TASK DIRECTIONS: Every line from the one holding "padding: 10px 10px" to the end of the entries should be repeated exactly, with the pictures left out.

Web document revisions
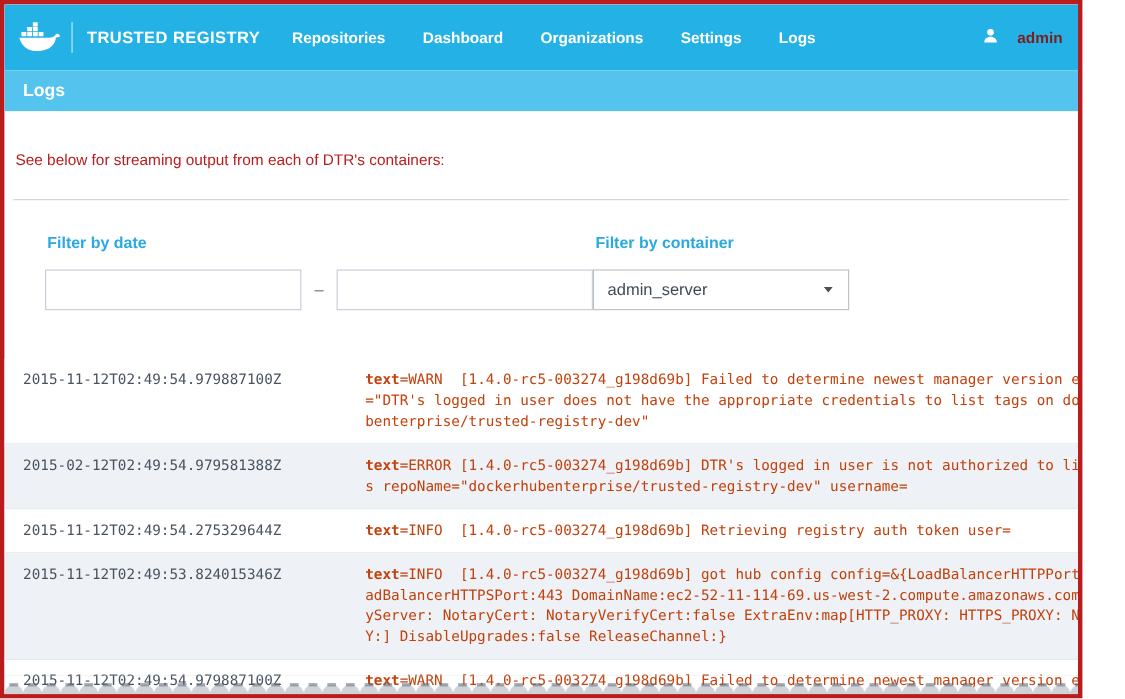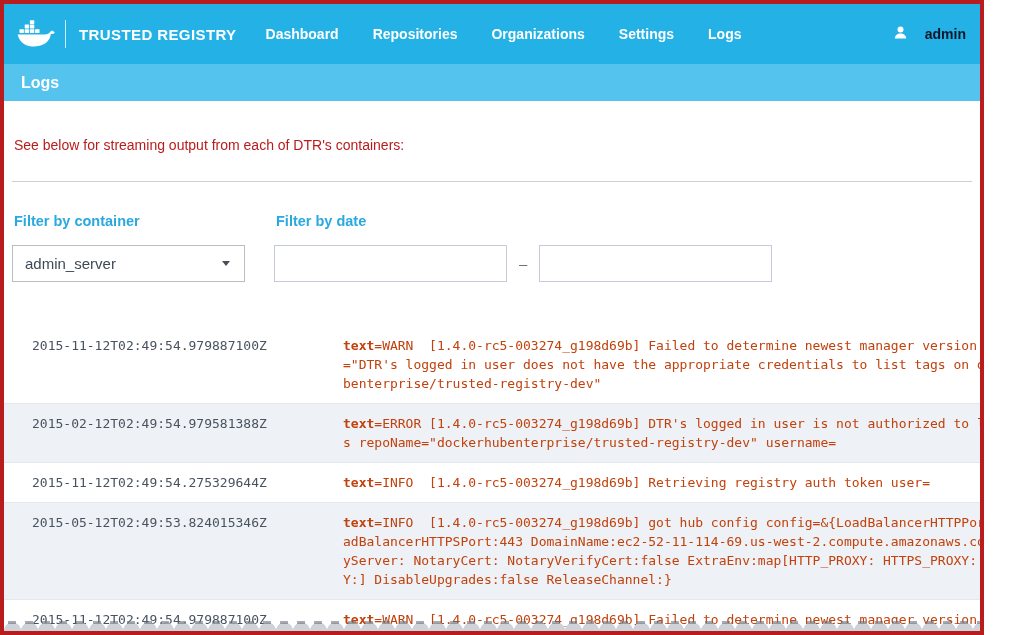"Dashboard" span.nav-item { order: before "Repositories" -> after "Repositories" }
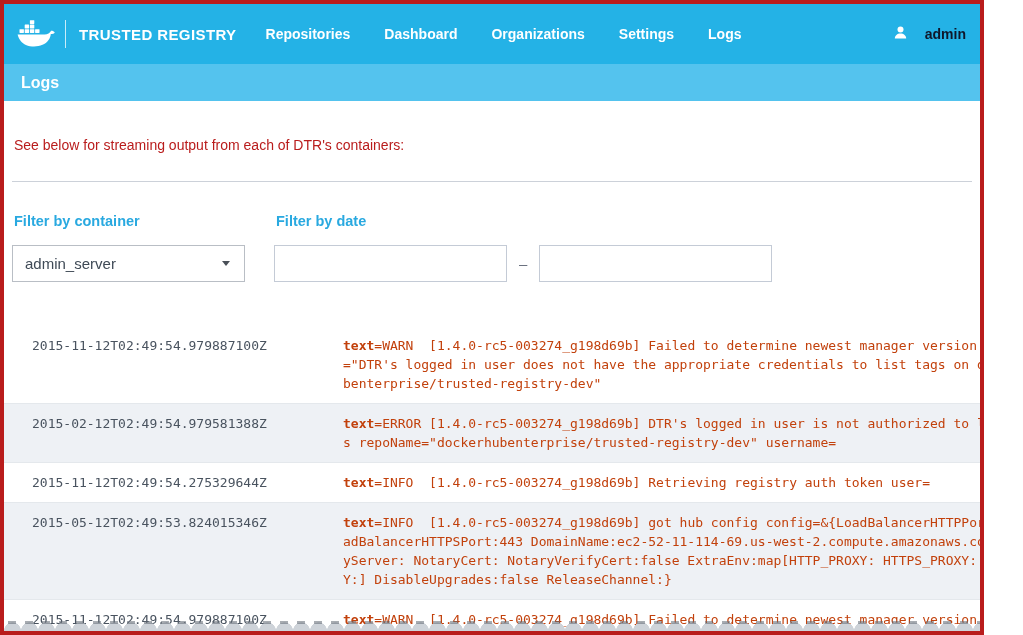"admin" .user-menu { color: #0f172a -> #7f1d1d }
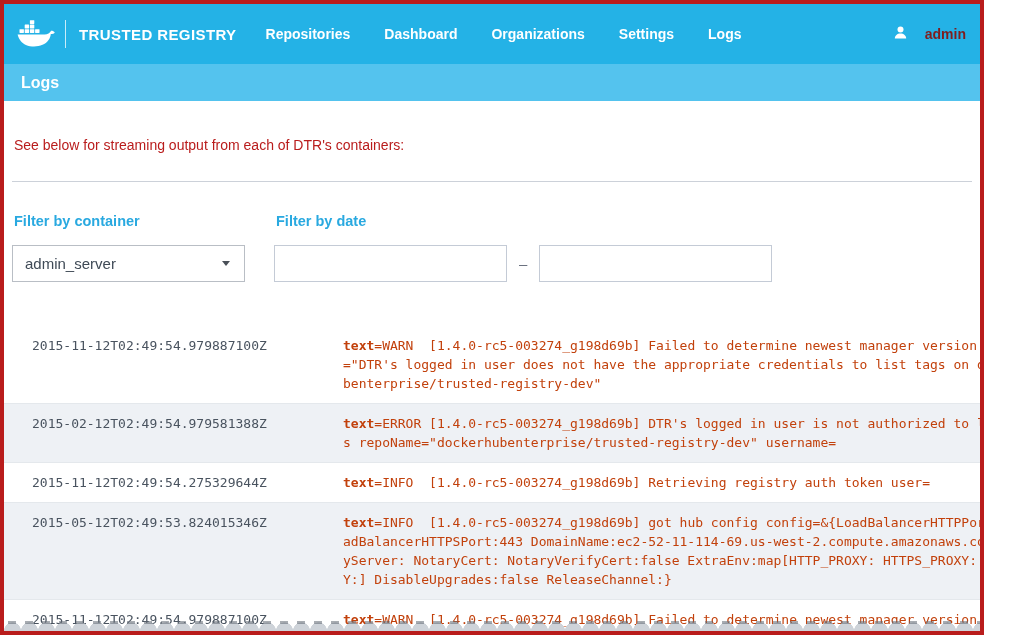"Filter by container" div.filter-group { order: before "Filter by date" -> after "Filter by date" }
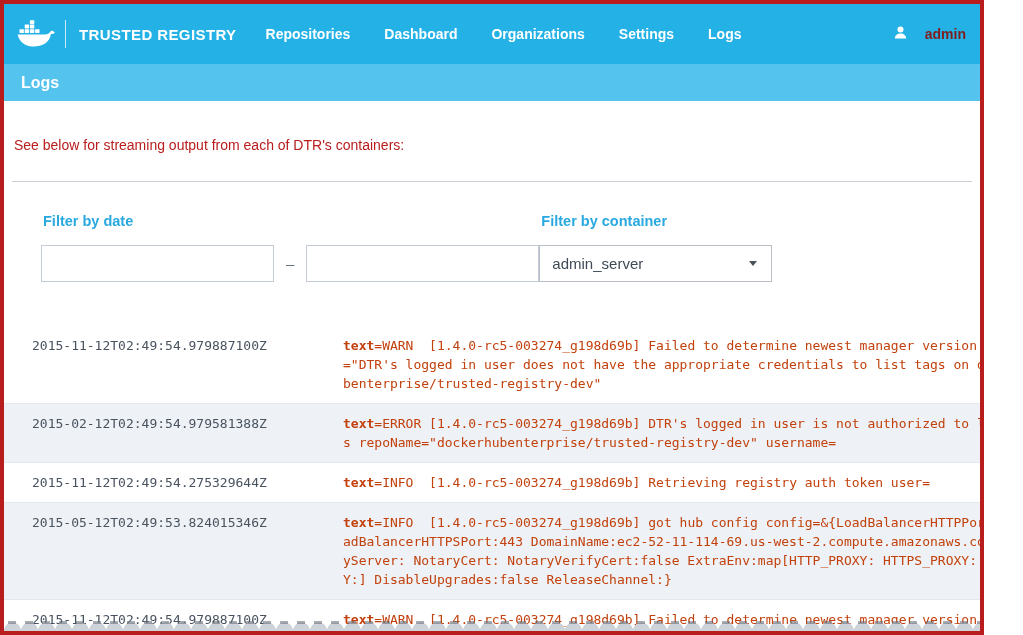"2015-11-12T02:49:54.979887100Z" .log-row { padding: 10px 10px 10px 28px -> 10px 10px 10px 17px }
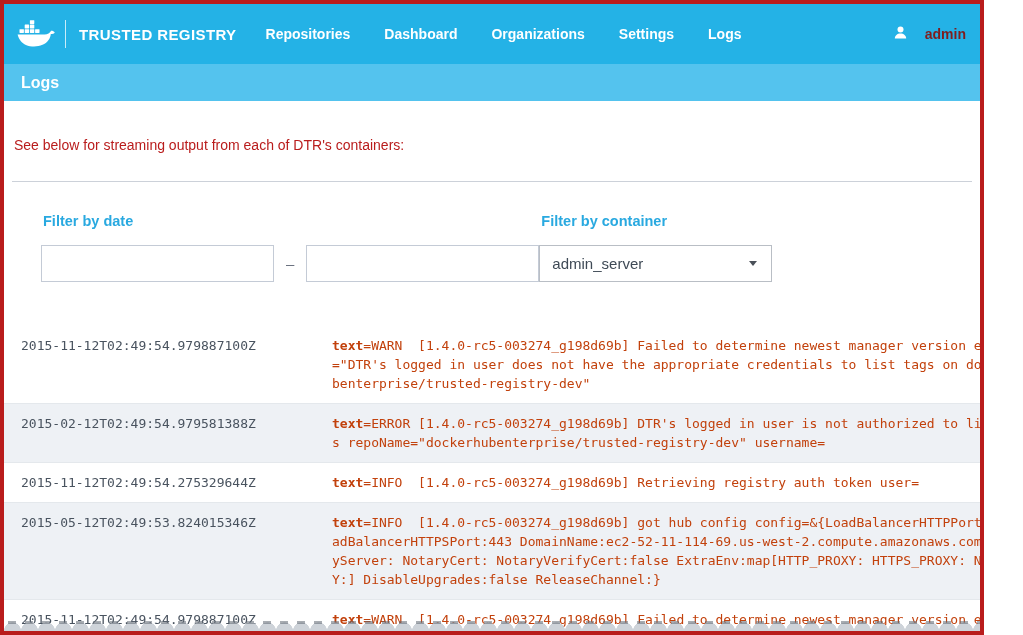"2015-05-12T02:49:53.824015346Z" div.ts { text: 2015-05-12T02:49:53.824015346Z -> 2015-11-12T02:49:53.824015346Z }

ANSWER FOR THIS EXERCISE:
"2015-11-12T02:49:54.979887100Z" .log-row { padding: 10px 10px 10px 28px -> 10px 10px 10px 17px }
"2015-05-12T02:49:53.824015346Z" div.ts { text: 2015-05-12T02:49:53.824015346Z -> 2015-11-12T02:49:53.824015346Z }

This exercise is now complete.